There are several factors driving that figure. The first relates to the sheer number of rejected formulas.

“You look at having 150,000 compounds to screen and hopefully having one of them turn into an active ingredient with a new mode of action,” says Steve Broscious, BASF’s Technical Marketing Manager.

It takes years to find a formula you want to bring to market. Chemist Arthur Nonomura and the late plant scientist Andrew Benson (who won the Nobel Prize for Chemistry) started working on a new BRANDT plant growth regulator, GlucoPro, 30 years ago. It’s easy to see how costs pile up with that kind of time line.

These factors existed years ago, and products made it to market regularly. What’s changed? In a word, regulations.

First, EPA rules expanded to include studies on how pesticides affect “nontarget” organisms. It exponentially complicated an already dense approval process.

The bigger factor, however, is globalization. Where before, companies focused on EPA and state level approvals. They now also need to worry about international regulations.

Consolidation Factors In, Too

Only a fraction of the agricultural crop protection companies from 20 years ago exist today. And that has an impact.

“Instead of two companies with two R&D [research and development departments], you have one,” Broscious says.

Biocontrols Have an Easier Path

Biocontrols are “tolerant exempt,” says Palumbo, which makes their path to market much easier.

“It’s a 24- to 27-month process to show there are no adverse impacts, compared to 8 to 10 years,” says Paul Zorner, Locus Agricultural Solutions (Locus AG).

That easier path to market partly accounts for the rapidly evolving biocontrols market. Due to the nature of biocontrols, that’s unlikely to change much.

But EPA is paying attention to biocontrols and adapting.

When Vestaron registered its new peptide product, Spear, with EPA, the agency realized some products do not fall neatly within the Biopesticides and Pollution Prevention Division (BPPD), says Bob Kennedy, Vestaron’s Chief Science Officer. So EPA created a new division in BPPD, the Emerging Technologies Branch.

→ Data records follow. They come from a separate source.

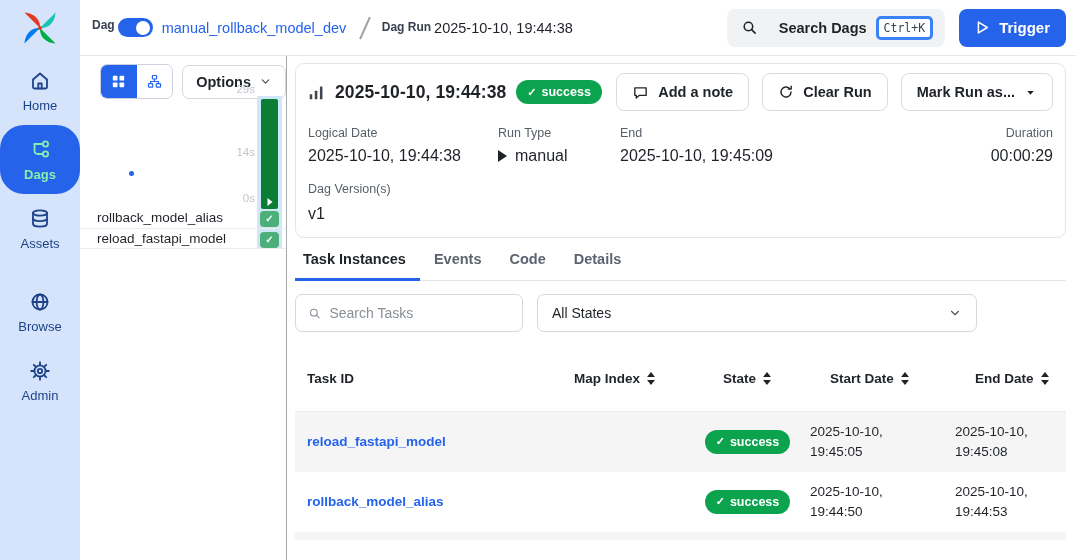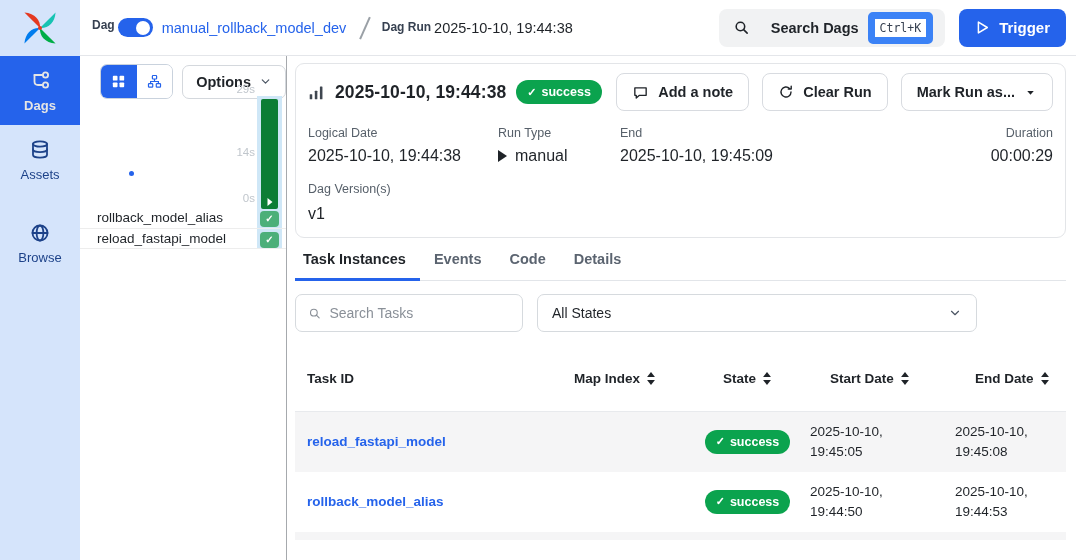"Ctrl+K" kbd { border: 7px solid #3b82f6 -> 3px solid #3b82f6 }
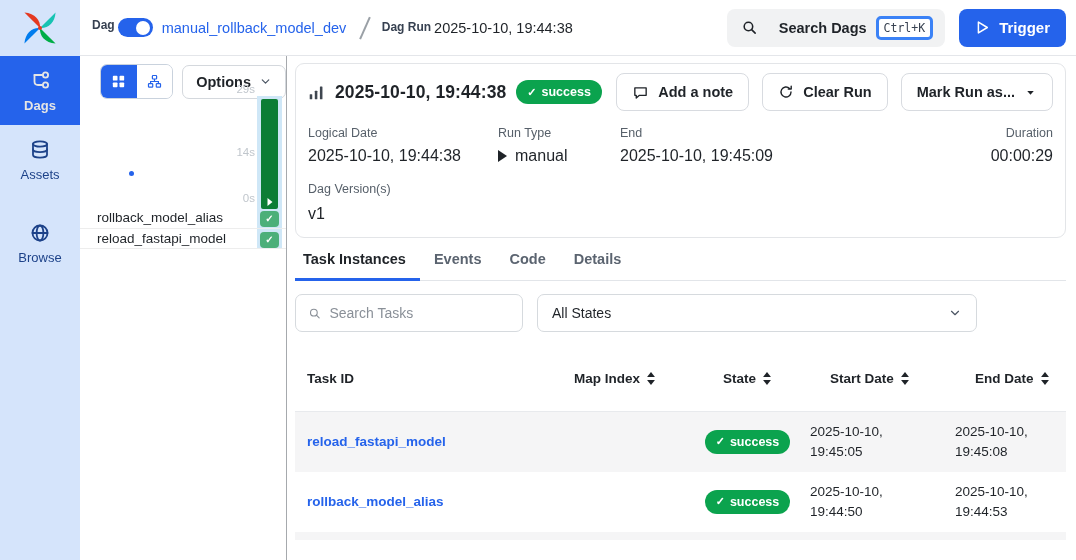"Home" div.nav-item { html: none -> <div> <svg> <path></path> <path></path> </svg> <span>Home</span> </div> }
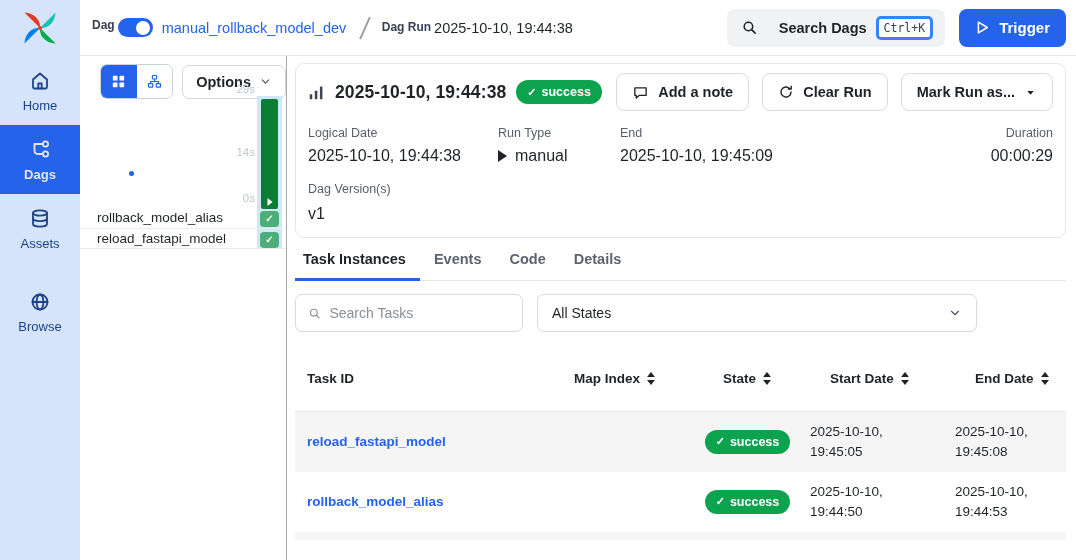"Dags" .nav-item.active { border-radius: none -> 24px; color: #e5e5e5 -> #86efac }
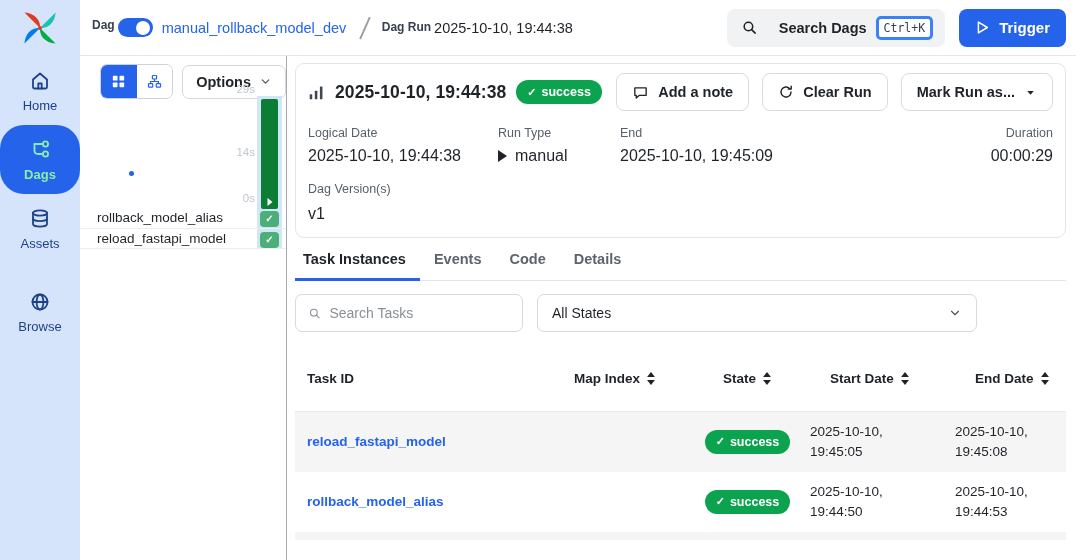"Admin" div.nav-item { html: none -> <div> <svg> <circle></circle> <circle></circle> <path></path> </svg> <span>Admin</span> </div> }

These Products Survived the Gauntlet

Here are three products for vegetable crops debuting this year that gained a new mode of
action designation.

Sefina and Versys from BASF
  • Active Ingredient: Inscalis
  • Mode of Action: Inscalis is a nerve disruptor targeting a location in the nervous system higher up the nerve chain than neonicotinoides or pyrethroids. It has a 9D IRAC Group classification, which is a new subgroup.
Spear Lep from Vestron
  • Active Ingredient: GS-omega/kapp-Hxtx-Hv1a
  • Mode of Action: Spear binds to the nicotinic acetylcholine receptor (nAChR) at a site allosteric to nicotine and neonicitonoids [IRAC 32]. The MOA is similar to spinosyns, but distinct enough for crops to have no cross-resistance.
GlucoPro from BRANDT
  • Active Ingredient: Methyl-alpha-D-mannopyranoside (CAS#617-04-9)
  • Mode of Action: GlucoPro disables lectin proteins to prevent them from binding to glucose. This releases glucose that is bound to the lectins and frees it into the plant, providing the plant with a flush of energy to carry out its biological functions.